Every entry is to be returned as it stands, apart from the pictures.
Information START
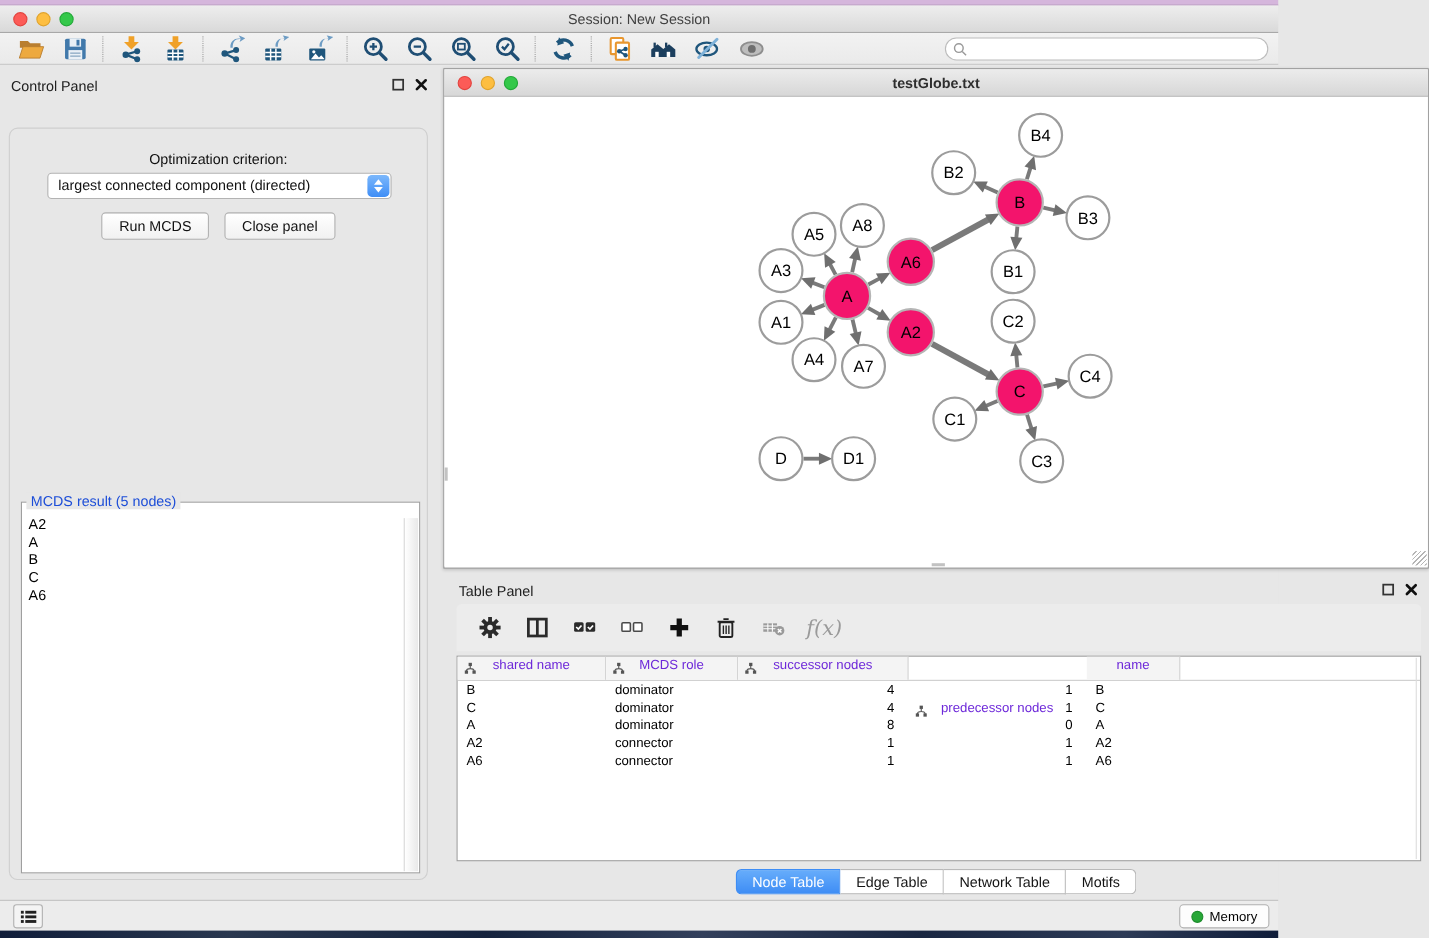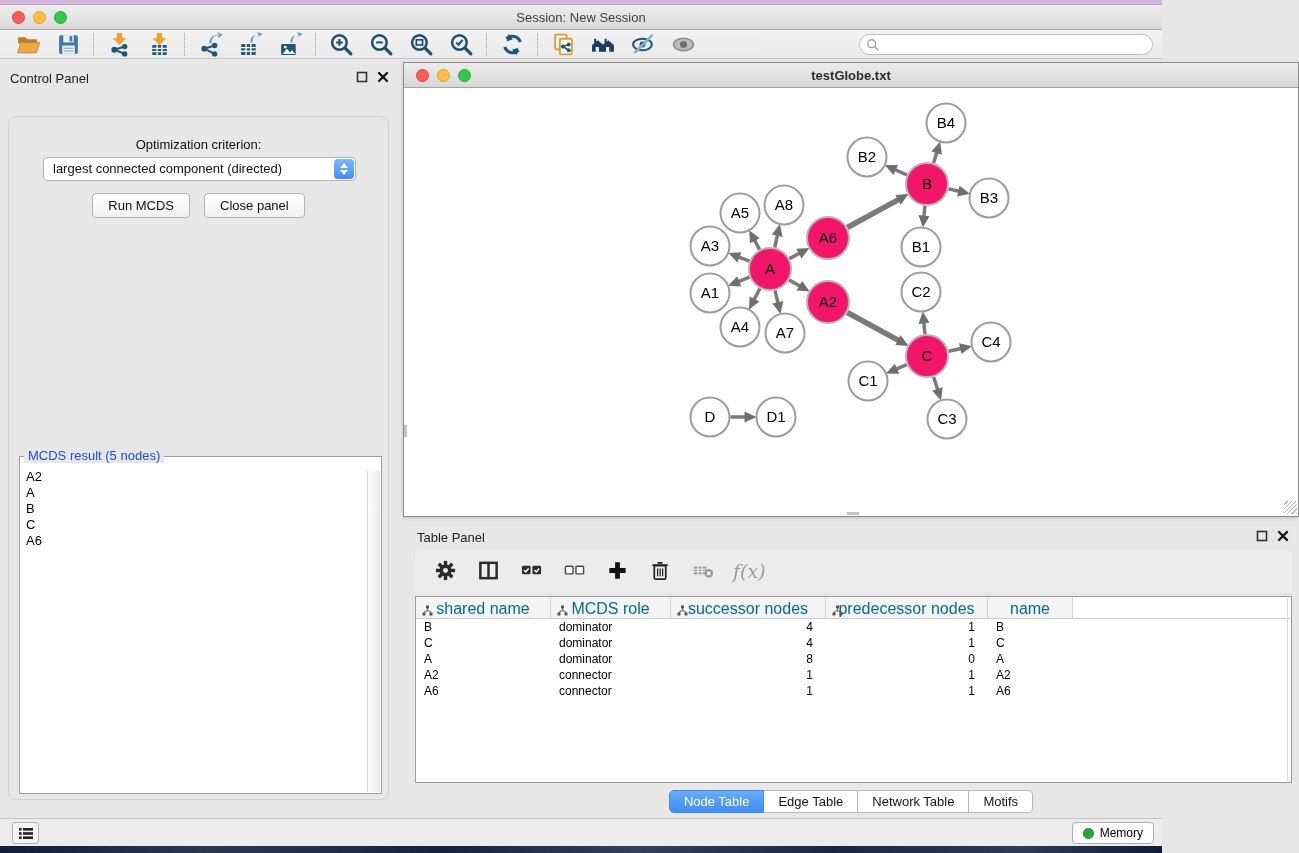--- a/index.html
+++ b/index.html
@@ -80,22 +80,22 @@
   
   .table-panel { position:absolute; left:403px; top:463px; width:896px; height:296px; }
   .tp-header { position:relative; height:24px; }
   .tp-toolbar { position:absolute; left:12px; right:7px; top:27px; height:43px; background:#ececec;
     border-radius:5px 5px 0 0; display:flex; align-items:center; gap:17px; padding-left:17px; }
   .tp-btn { width:26px; height:26px; display:flex; align-items:center; justify-content:center; }
   .tp-btn svg { width:23px; height:23px; }
   .fx-label { font-family:"DejaVu Serif",serif; font-style:italic; font-size:19px; color:#9a9a9a; }
   .table-wrap { position:absolute; left:12px; right:7px; top:74px; height:187px; background:#fff; border:1px solid #9b9b9b; }
   .thead { display:flex; height:22px; border-bottom:1px solid #cccccc; }
-  .th { position:relative; background:#f4f4f4; border-right:1px solid #d4d4d4; font-size:16px; color:#0369a1;
-    display:flex; align-items:flex-end; justify-content:center; }
+  .th { position:relative; background:#f4f4f4; border-right:1px solid #d4d4d4; font-size:12px; color:#6d28d9;
+    display:flex; align-items:flex-start; justify-content:center; }
   .th .colicon { position:absolute; left:6px; top:5px; width:11px; height:11px; }
   .trow { display:flex; height:16px; }
   .td { font-size:12px; color:#000; line-height:16px; padding-left:8px; white-space:nowrap; overflow:hidden; }
   .td.num { text-align:right; padding-right:13px; padding-left:0; }
   .tbl-scroll { position:absolute; right:3px; top:1px; bottom:1px; width:1px; background:#dcdcdc; }
   .tp-tabs { position:absolute; left:0; right:0; bottom:5px; display:flex; justify-content:center; }
   .tp-tab { font-size:13px; padding:3px 14px; background:#fff; border:1px solid #b9b9b9; border-left:none; color:#141414; }
   .tp-tab:first-child { border-left:1px solid #b9b9b9; border-radius:5px 0 0 5px; }
   .tp-tab:last-child { border-radius:0 5px 5px 0; }
   .tp-tab.active { background:linear-gradient(#67adfb,#3e8df5); color:#fff; border-color:#3e8df5; }
@@ -495,21 +495,21 @@
             </div>
             <div class="th" style="width: 155px;">
               <span class="colicon"><svg viewBox="0 0 11 11" width="11" height="11">
                   <rect x="4" y="0.5" width="3" height="3" fill="#555"></rect>
                   <path d="M5.5 3.5v2M2 8Q2 5.8 5.5 5.8Q9 5.8 9 8" stroke="#555" fill="none"></path>
                   <rect x="0.5" y="7.5" width="3" height="3" fill="#555"></rect>
                   <rect x="7.5" y="7.5" width="3" height="3" fill="#555"></rect>
                 </svg></span>
               <span>successor nodes</span>
             </div>
-            <div class="th" style="width: 162px;">
+            <div class="th" style="width: 162px; margin-top: 39px;">
               <span class="colicon"><svg viewBox="0 0 11 11" width="11" height="11">
                   <rect x="4" y="0.5" width="3" height="3" fill="#555"></rect>
                   <path d="M5.5 3.5v2M2 8Q2 5.8 5.5 5.8Q9 5.8 9 8" stroke="#555" fill="none"></path>
                   <rect x="0.5" y="7.5" width="3" height="3" fill="#555"></rect>
                   <rect x="7.5" y="7.5" width="3" height="3" fill="#555"></rect>
                 </svg></span>
               <span>predecessor nodes</span>
             </div>
             <div class="th" style="width: 85px;">
               <span>name</span>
Information END
The completed task:
--- a/index.html
+++ b/index.html
@@ -80,22 +80,22 @@
   
   .table-panel { position:absolute; left:403px; top:463px; width:896px; height:296px; }
   .tp-header { position:relative; height:24px; }
   .tp-toolbar { position:absolute; left:12px; right:7px; top:27px; height:43px; background:#ececec;
     border-radius:5px 5px 0 0; display:flex; align-items:center; gap:17px; padding-left:17px; }
   .tp-btn { width:26px; height:26px; display:flex; align-items:center; justify-content:center; }
   .tp-btn svg { width:23px; height:23px; }
   .fx-label { font-family:"DejaVu Serif",serif; font-style:italic; font-size:19px; color:#9a9a9a; }
   .table-wrap { position:absolute; left:12px; right:7px; top:74px; height:187px; background:#fff; border:1px solid #9b9b9b; }
   .thead { display:flex; height:22px; border-bottom:1px solid #cccccc; }
-  .th { position:relative; background:#f4f4f4; border-right:1px solid #d4d4d4; font-size:16px; color:#0369a1;
-    display:flex; align-items:flex-end; justify-content:center; }
+  .th { position:relative; background:#f4f4f4; border-right:1px solid #d4d4d4; font-size:12px; color:#6d28d9;
+    display:flex; align-items:flex-start; justify-content:center; }
   .th .colicon { position:absolute; left:6px; top:5px; width:11px; height:11px; }
   .trow { display:flex; height:16px; }
   .td { font-size:12px; color:#000; line-height:16px; padding-left:8px; white-space:nowrap; overflow:hidden; }
   .td.num { text-align:right; padding-right:13px; padding-left:0; }
   .tbl-scroll { position:absolute; right:3px; top:1px; bottom:1px; width:1px; background:#dcdcdc; }
   .tp-tabs { position:absolute; left:0; right:0; bottom:5px; display:flex; justify-content:center; }
   .tp-tab { font-size:13px; padding:3px 14px; background:#fff; border:1px solid #b9b9b9; border-left:none; color:#141414; }
   .tp-tab:first-child { border-left:1px solid #b9b9b9; border-radius:5px 0 0 5px; }
   .tp-tab:last-child { border-radius:0 5px 5px 0; }
   .tp-tab.active { background:linear-gradient(#67adfb,#3e8df5); color:#fff; border-color:#3e8df5; }
@@ -495,21 +495,21 @@
             </div>
             <div class="th" style="width: 155px;">
               <span class="colicon"><svg viewBox="0 0 11 11" width="11" height="11">
                   <rect x="4" y="0.5" width="3" height="3" fill="#555"></rect>
                   <path d="M5.5 3.5v2M2 8Q2 5.8 5.5 5.8Q9 5.8 9 8" stroke="#555" fill="none"></path>
                   <rect x="0.5" y="7.5" width="3" height="3" fill="#555"></rect>
                   <rect x="7.5" y="7.5" width="3" height="3" fill="#555"></rect>
                 </svg></span>
               <span>successor nodes</span>
             </div>
-            <div class="th" style="width: 162px;">
+            <div class="th" style="width: 162px; margin-top: 39px;">
               <span class="colicon"><svg viewBox="0 0 11 11" width="11" height="11">
                   <rect x="4" y="0.5" width="3" height="3" fill="#555"></rect>
                   <path d="M5.5 3.5v2M2 8Q2 5.8 5.5 5.8Q9 5.8 9 8" stroke="#555" fill="none"></path>
                   <rect x="0.5" y="7.5" width="3" height="3" fill="#555"></rect>
                   <rect x="7.5" y="7.5" width="3" height="3" fill="#555"></rect>
                 </svg></span>
               <span>predecessor nodes</span>
             </div>
             <div class="th" style="width: 85px;">
               <span>name</span>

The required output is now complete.